--- START ---

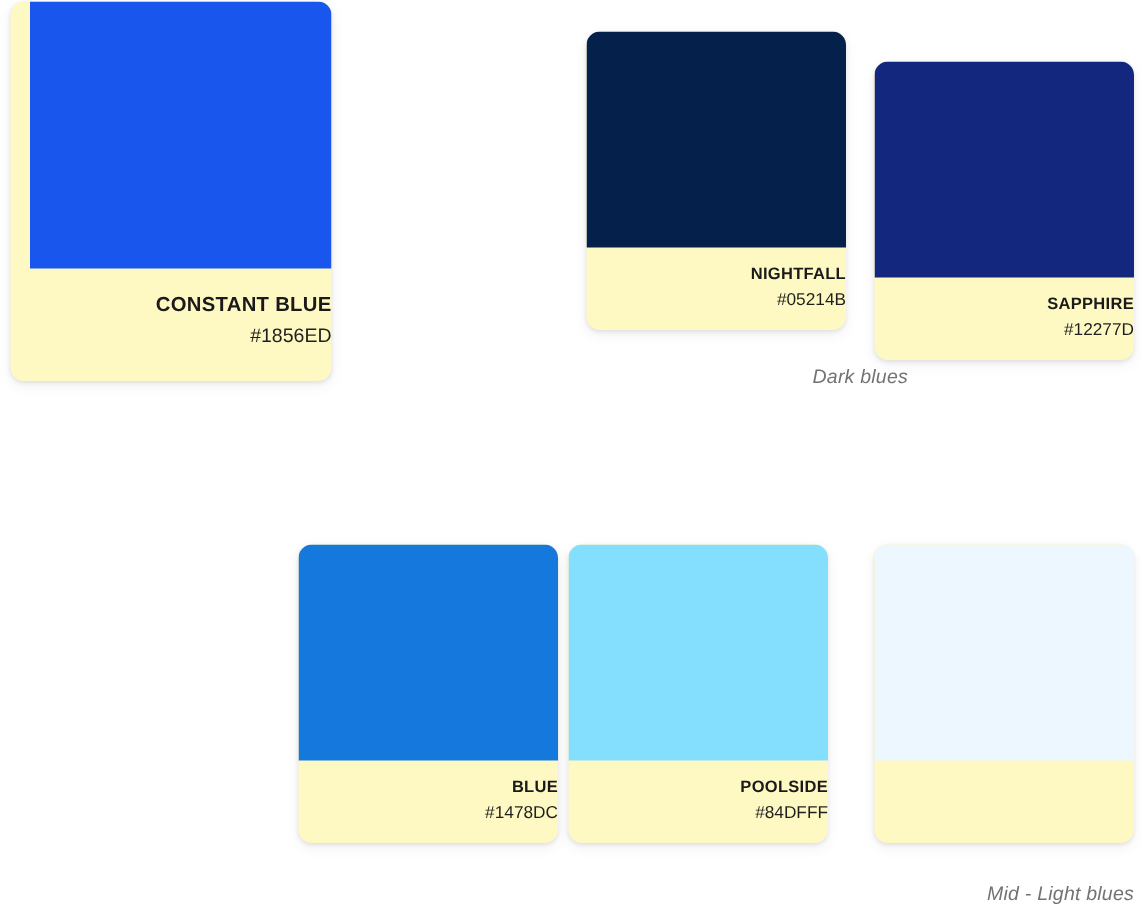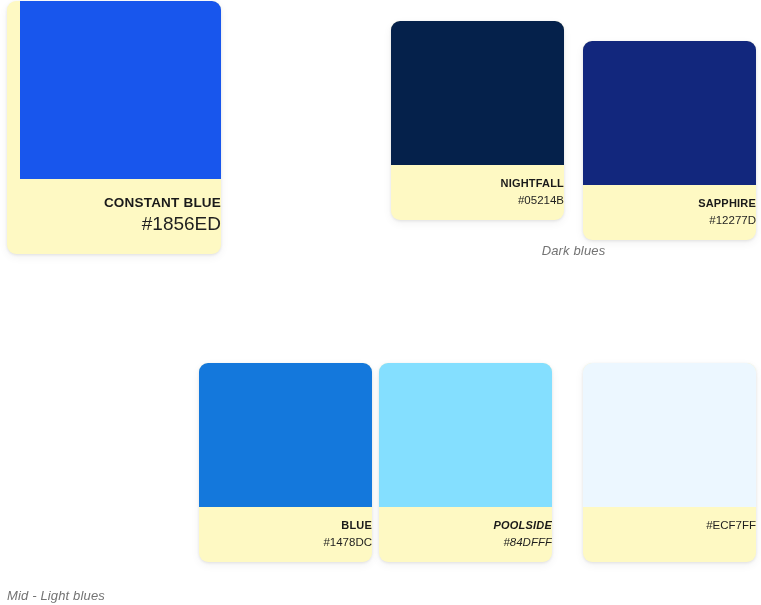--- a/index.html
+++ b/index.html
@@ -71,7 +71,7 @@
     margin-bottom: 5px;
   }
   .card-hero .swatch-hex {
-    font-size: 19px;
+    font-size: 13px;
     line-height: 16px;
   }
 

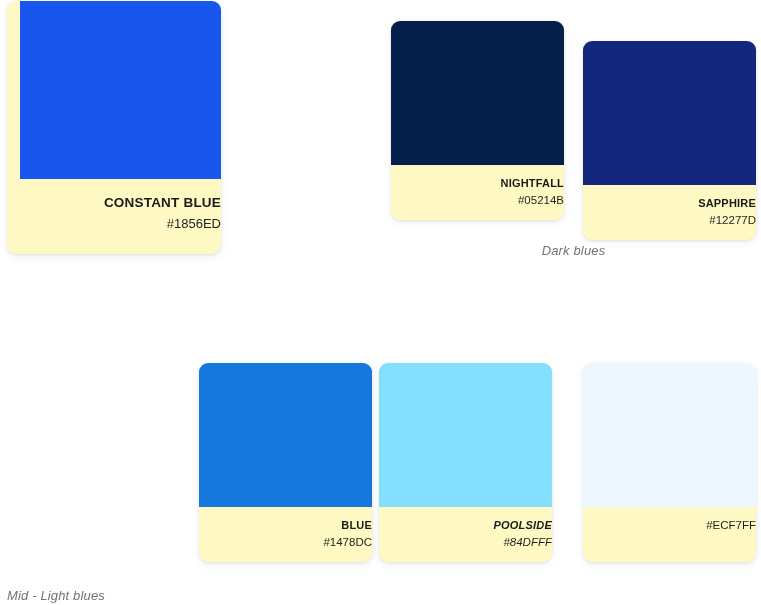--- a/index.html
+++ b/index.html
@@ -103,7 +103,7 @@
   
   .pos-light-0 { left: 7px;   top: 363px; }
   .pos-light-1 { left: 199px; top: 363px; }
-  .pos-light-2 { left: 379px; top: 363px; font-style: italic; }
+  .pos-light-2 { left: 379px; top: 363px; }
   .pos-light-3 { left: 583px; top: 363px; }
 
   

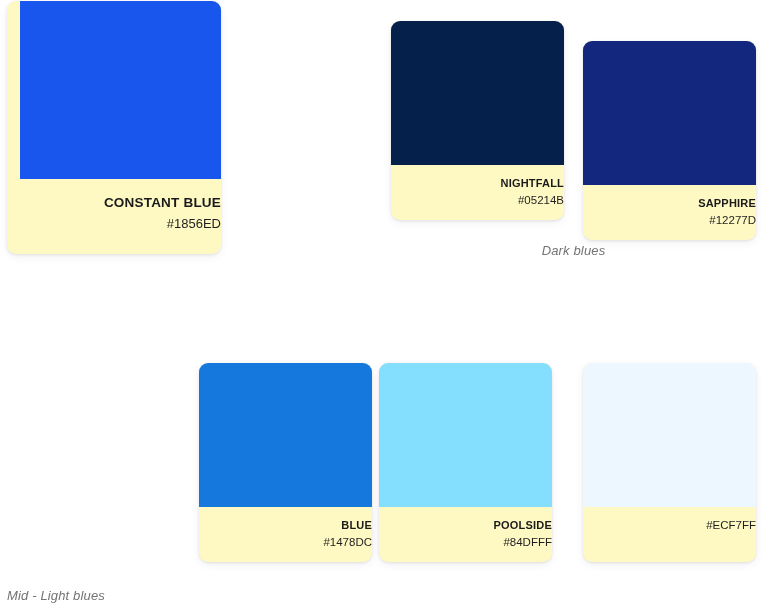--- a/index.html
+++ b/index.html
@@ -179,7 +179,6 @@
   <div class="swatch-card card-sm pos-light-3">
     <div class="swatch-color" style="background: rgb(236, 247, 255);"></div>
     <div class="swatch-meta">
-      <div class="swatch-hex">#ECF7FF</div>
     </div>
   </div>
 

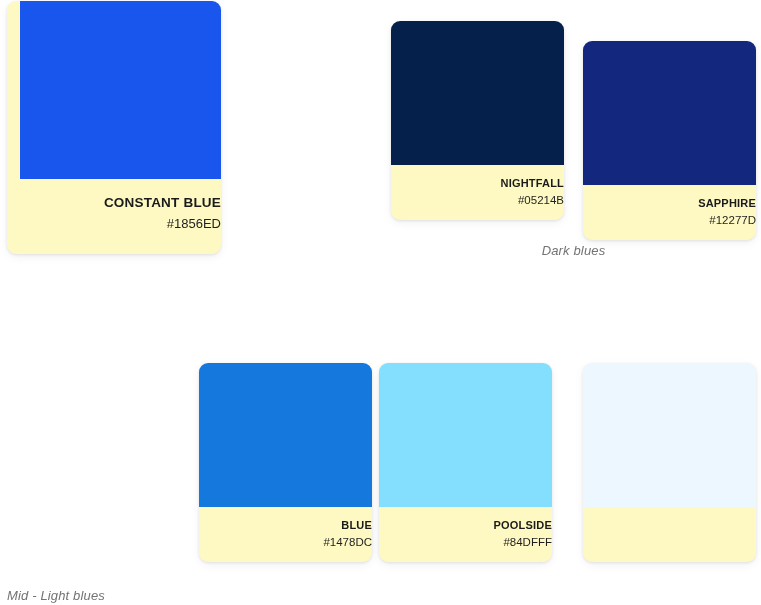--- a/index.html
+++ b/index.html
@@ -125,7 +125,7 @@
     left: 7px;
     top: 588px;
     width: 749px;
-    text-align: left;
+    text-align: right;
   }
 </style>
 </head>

--- END ---

* _Action item_
Leaving the pictures out, reproduce the entries above exactly.

* _Written solution_
--- a/index.html
+++ b/index.html
@@ -71,7 +71,7 @@
     margin-bottom: 5px;
   }
   .card-hero .swatch-hex {
-    font-size: 19px;
+    font-size: 13px;
     line-height: 16px;
   }
 

--- a/index.html
+++ b/index.html
@@ -103,7 +103,7 @@
   
   .pos-light-0 { left: 7px;   top: 363px; }
   .pos-light-1 { left: 199px; top: 363px; }
-  .pos-light-2 { left: 379px; top: 363px; font-style: italic; }
+  .pos-light-2 { left: 379px; top: 363px; }
   .pos-light-3 { left: 583px; top: 363px; }
 
   

--- a/index.html
+++ b/index.html
@@ -179,7 +179,6 @@
   <div class="swatch-card card-sm pos-light-3">
     <div class="swatch-color" style="background: rgb(236, 247, 255);"></div>
     <div class="swatch-meta">
-      <div class="swatch-hex">#ECF7FF</div>
     </div>
   </div>
 

--- a/index.html
+++ b/index.html
@@ -125,7 +125,7 @@
     left: 7px;
     top: 588px;
     width: 749px;
-    text-align: left;
+    text-align: right;
   }
 </style>
 </head>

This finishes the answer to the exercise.